Here is a summary of my attempt at a sequence-to-sequence autoencoder. This image was taken from this paper: https://arxiv.org/pdf/1607.00148.pdf
What I have found is that I can implement this if my decoder only has a single layer. This is because the final hidden state of the encoder half is shaped like (num_layers, batch_size, emb_size
), where emb_size == hidden_size
of nn.LSTM
layer.
Here is a functioning code snippet:
# Standalone trial of encode-decode process:
batch_size = 1
seq_len = 3
n_features = 20
emb_size = 10
n_layers = 1
# generate random sequence of numbers
seq = np.random.randn(batch_size, seq_len, n_features)
seq = torch.tensor(seq).float()
# pass sequence through LSTM and get final hidden state
enc_lstm = nn.LSTM(n_features, emb_size, n_layers, batch_first=True)
out, hs_enc = enc_lstm(seq)
# unsqueeze first dimension of hidden state:
hs_enc = tuple([h.squeeze(0) for h in hs_enc])
# initialize LSTM Cell with encoder hidden state:
dec_cell = nn.LSTMCell(emb_size, emb_size)

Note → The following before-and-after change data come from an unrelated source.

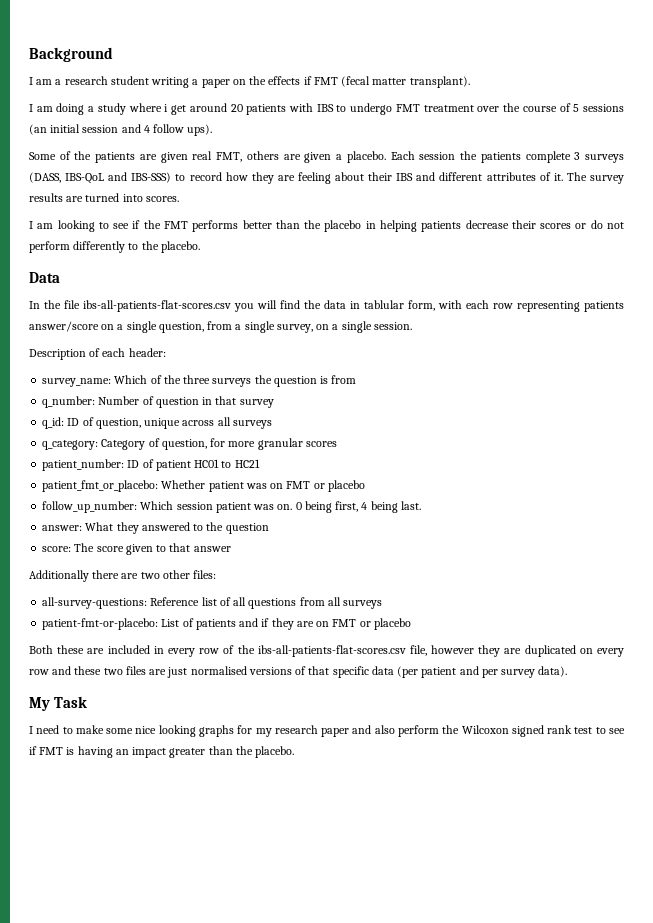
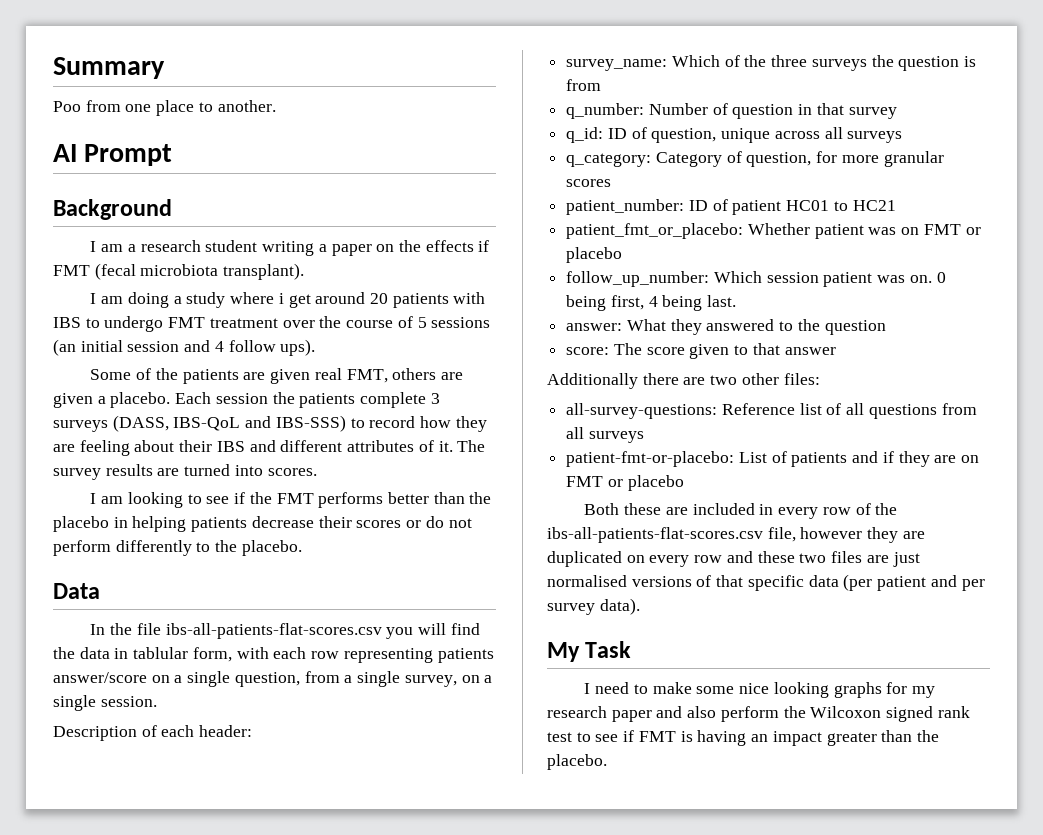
+ Summary
+ Poo from one place to another.
+ AI Prompt
- I am a research student writing a paper on the effects if FMT (fecal matter transplant).
+ I am a research student writing a paper on the effects if FMT (fecal microbiota transplant).

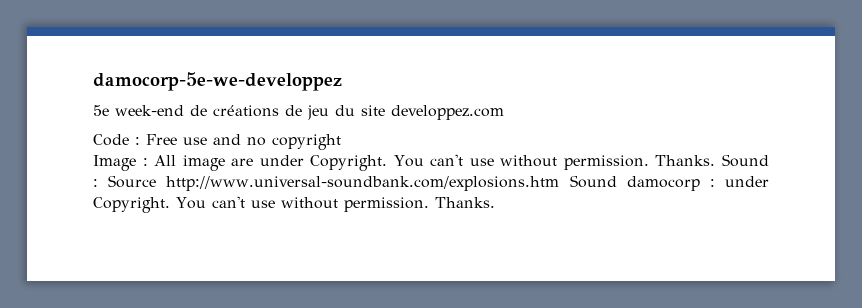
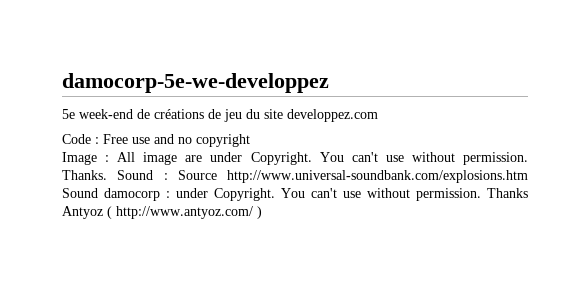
- Sound : Source http://www.universal-soundbank.com/explosions.htm Sound damocorp : under Copyright. You can't use without permission. Thanks.
+ Sound : Source http://www.universal-soundbank.com/explosions.htm Sound damocorp : under Copyright. You can't use without permission. Thanks Antyoz ( http://www.antyoz.com/ )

hs_3 = dec_cell(hs_enc[0], hs_enc)
# reconstruct element x_i of original sequence:
dense = nn.Linear(emb_size, n_features)
x_3 = dense(hs_3[0])
x_3.shape #
But here I run into a problem. According to the diagram, x_3
and the new hidden state hs_3
should be passed to the LSTM cell to get hs_2
… but x_3
has shape (batch_size, n_features)
, which can’t really be resized to fit (batch_size, input_size)
.
hs_2 = dec_cell(x_3, hs_3)
x_2 = dense(hs_2[0])
RuntimeError: input has inconsistent input_size: got 20, expected 10
Well, that’s because x_3
is an element of the original time series and contains 20 features… So what do I do?